(Dataset records)
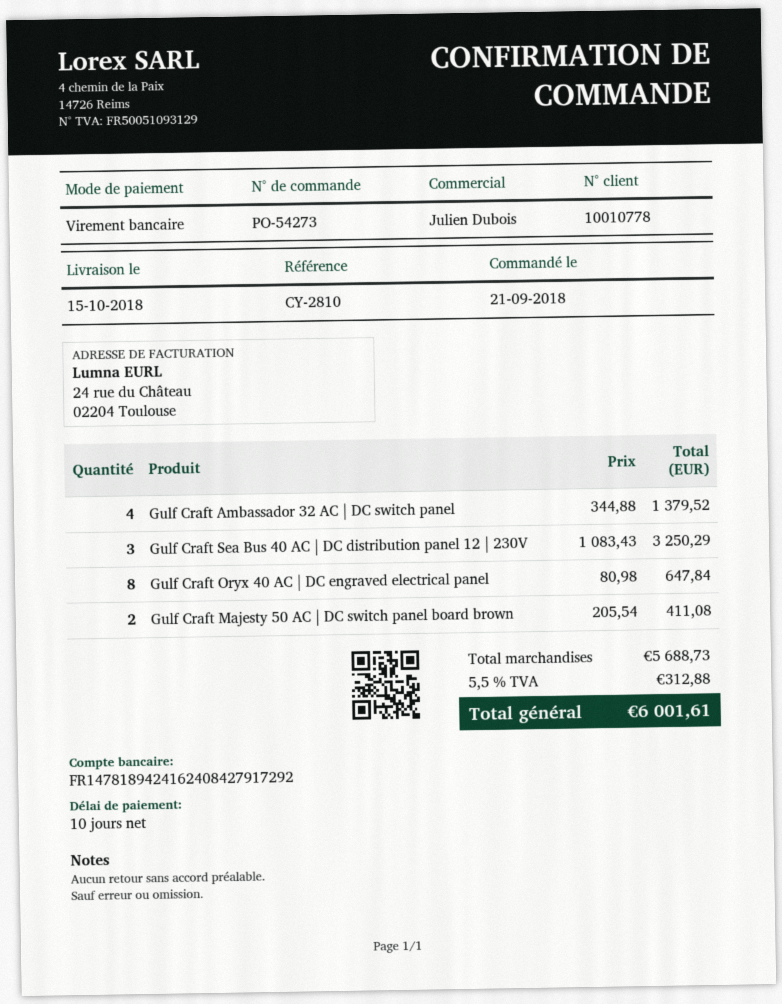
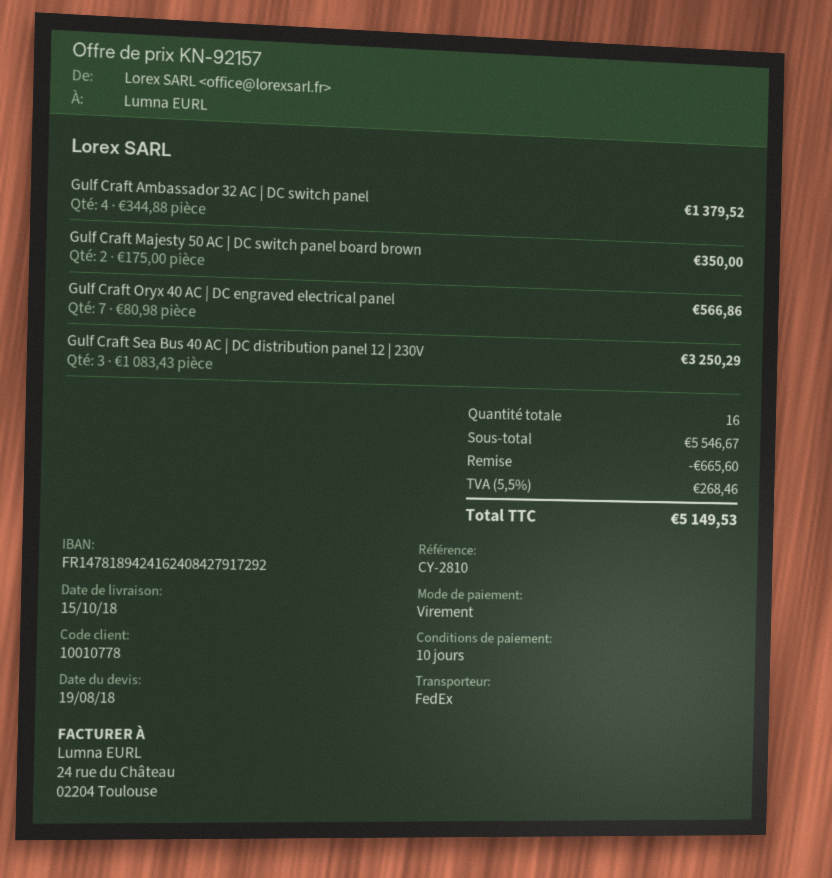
Gulf Craft Oryx 40 AC | DC engraved electrical panel: 8 x 80.98 = 647.84 -> 7 x 80.98 = 566.86
Gulf Craft Majesty 50 AC | DC switch panel board brown: 2 x 205.54 = 411.08 -> 2 x 175.00 = 350.00
subtotal: 5688.73 -> 5546.67
discount: none -> 665.60
tax: 5.5% = 312.88 -> 5.5% = 268.46
total: 6001.61 -> 5149.53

[AIM OF THE TASK] Copy each entry exactly as written. Images should not appear in the copy.

[EXERCISE OUTPUT]
Gulf Craft Oryx 40 AC | DC engraved electrical panel: 8 x 80.98 = 647.84 -> 7 x 80.98 = 566.86
Gulf Craft Majesty 50 AC | DC switch panel board brown: 2 x 205.54 = 411.08 -> 2 x 175.00 = 350.00
subtotal: 5688.73 -> 5546.67
discount: none -> 665.60
tax: 5.5% = 312.88 -> 5.5% = 268.46
total: 6001.61 -> 5149.53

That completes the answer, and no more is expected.